Exercise:
Keep the images out and copy every entry below exactly.

Before and after images
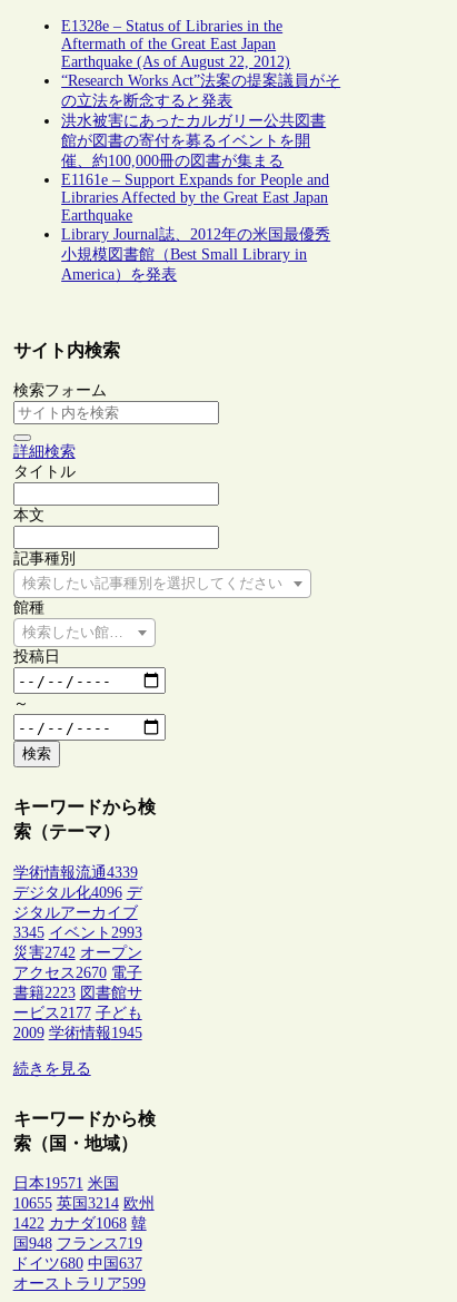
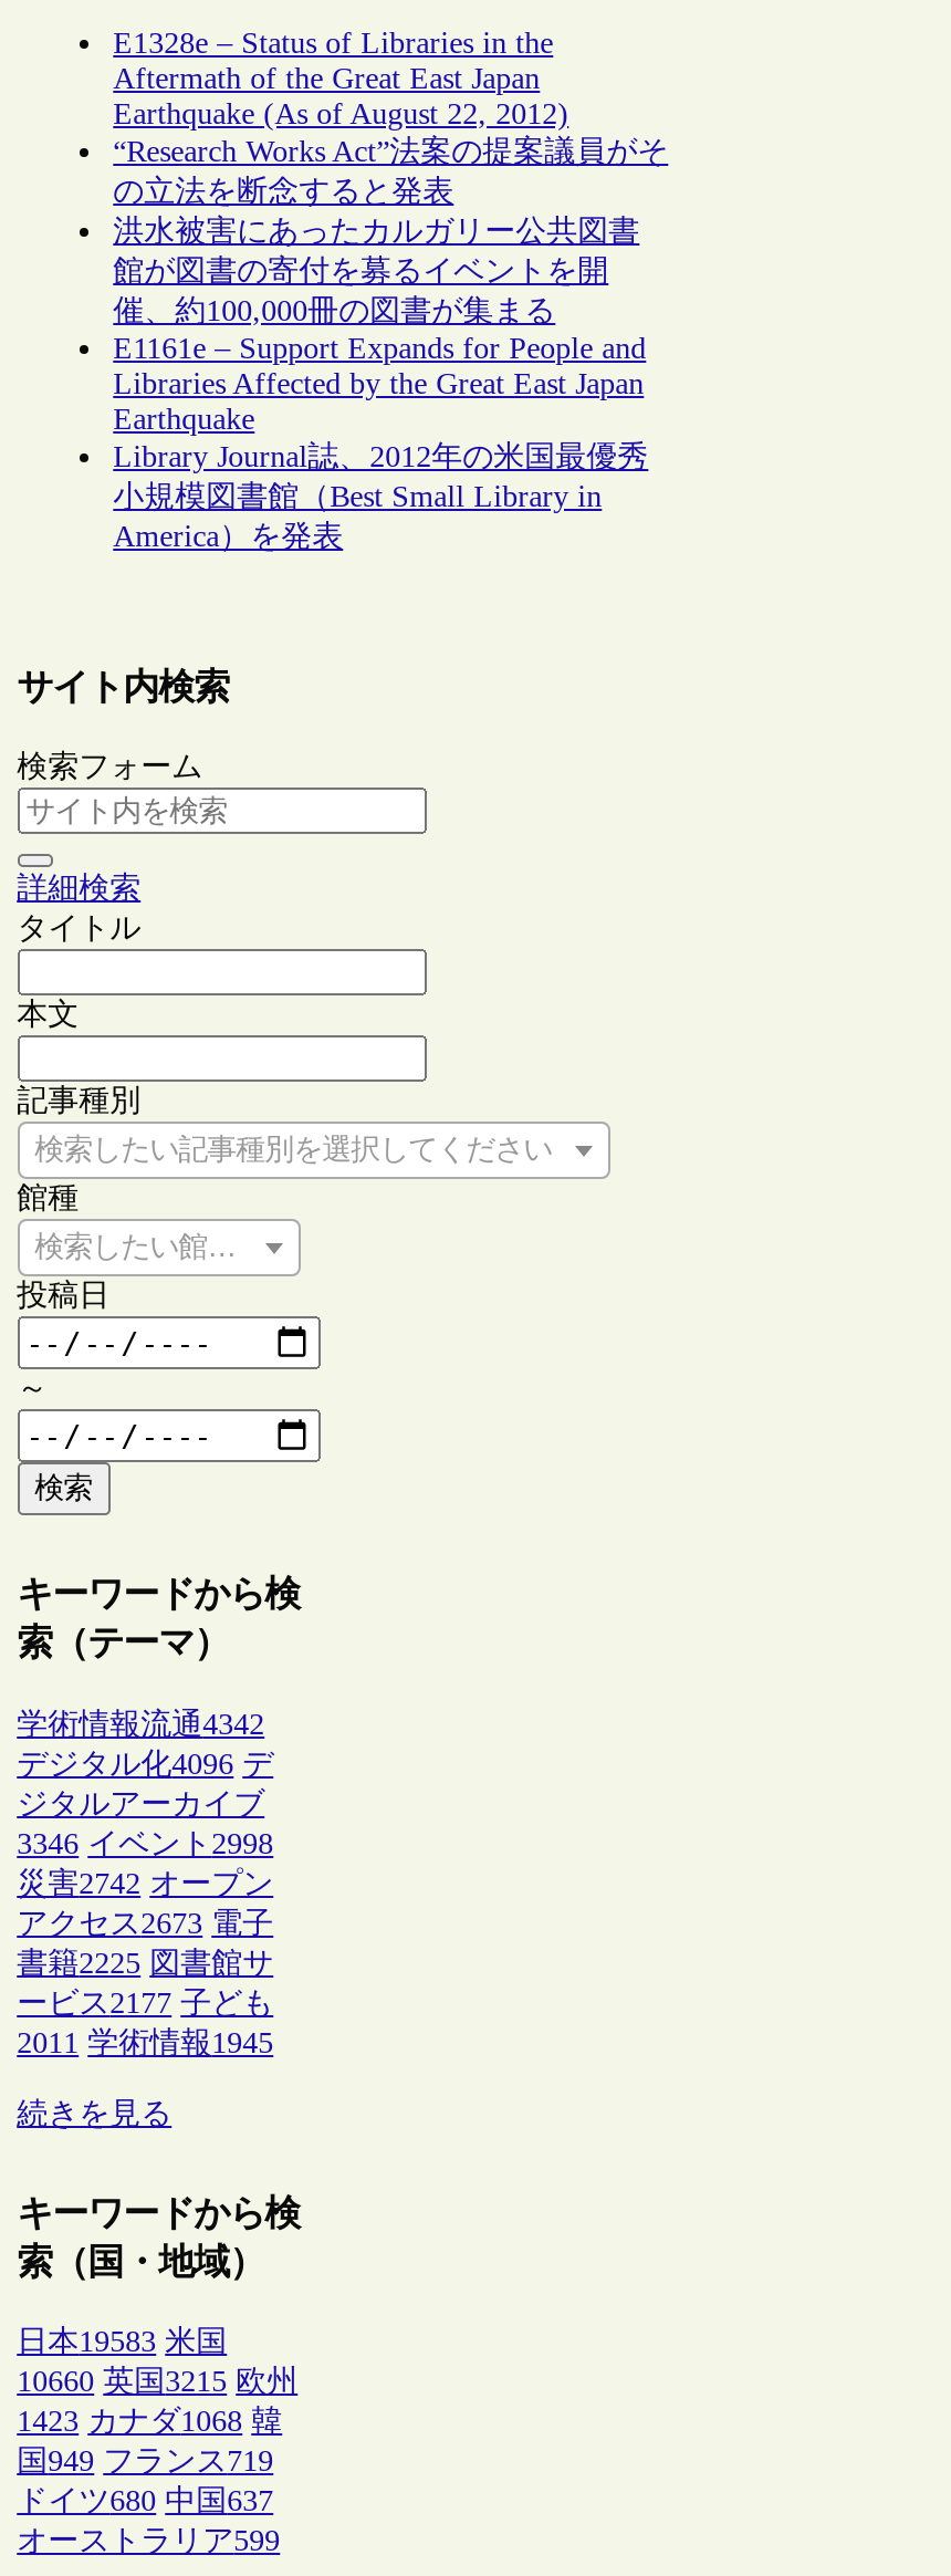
[13,864,137,881] 学術情報流通4339 -> [17,1707,265,1740] 学術情報流通4342
[13,924,142,941] 3345 イベント2993 -> [17,1826,273,1859] 3346 イベント2998
[13,964,142,981] アクセス2670 電子 -> [17,1906,273,1939] アクセス2673 電子
[13,984,142,1001] 書籍2223 図書館サ -> [17,1946,273,1979] 書籍2225 図書館サ
[13,1024,142,1041] 2009 学術情報1945 -> [17,2025,273,2059] 2011 学術情報1945
[13,1175,119,1192] 日本19571 米国 -> [17,2325,227,2359] 日本19583 米国
[13,1195,154,1212] 10655 英国3214 欧州 -> [17,2365,298,2398] 10660 英国3215 欧州
[13,1215,146,1232] 1422 カナダ1068 韓 -> [17,2405,282,2438] 1423 カナダ1068 韓
[13,1235,142,1252] 国948 フランス719 -> [17,2445,273,2478] 国949 フランス719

Problem solution:
[13,864,137,881] 学術情報流通4339 -> [17,1707,265,1740] 学術情報流通4342
[13,924,142,941] 3345 イベント2993 -> [17,1826,273,1859] 3346 イベント2998
[13,964,142,981] アクセス2670 電子 -> [17,1906,273,1939] アクセス2673 電子
[13,984,142,1001] 書籍2223 図書館サ -> [17,1946,273,1979] 書籍2225 図書館サ
[13,1024,142,1041] 2009 学術情報1945 -> [17,2025,273,2059] 2011 学術情報1945
[13,1175,119,1192] 日本19571 米国 -> [17,2325,227,2359] 日本19583 米国
[13,1195,154,1212] 10655 英国3214 欧州 -> [17,2365,298,2398] 10660 英国3215 欧州
[13,1215,146,1232] 1422 カナダ1068 韓 -> [17,2405,282,2438] 1423 カナダ1068 韓
[13,1235,142,1252] 国948 フランス719 -> [17,2445,273,2478] 国949 フランス719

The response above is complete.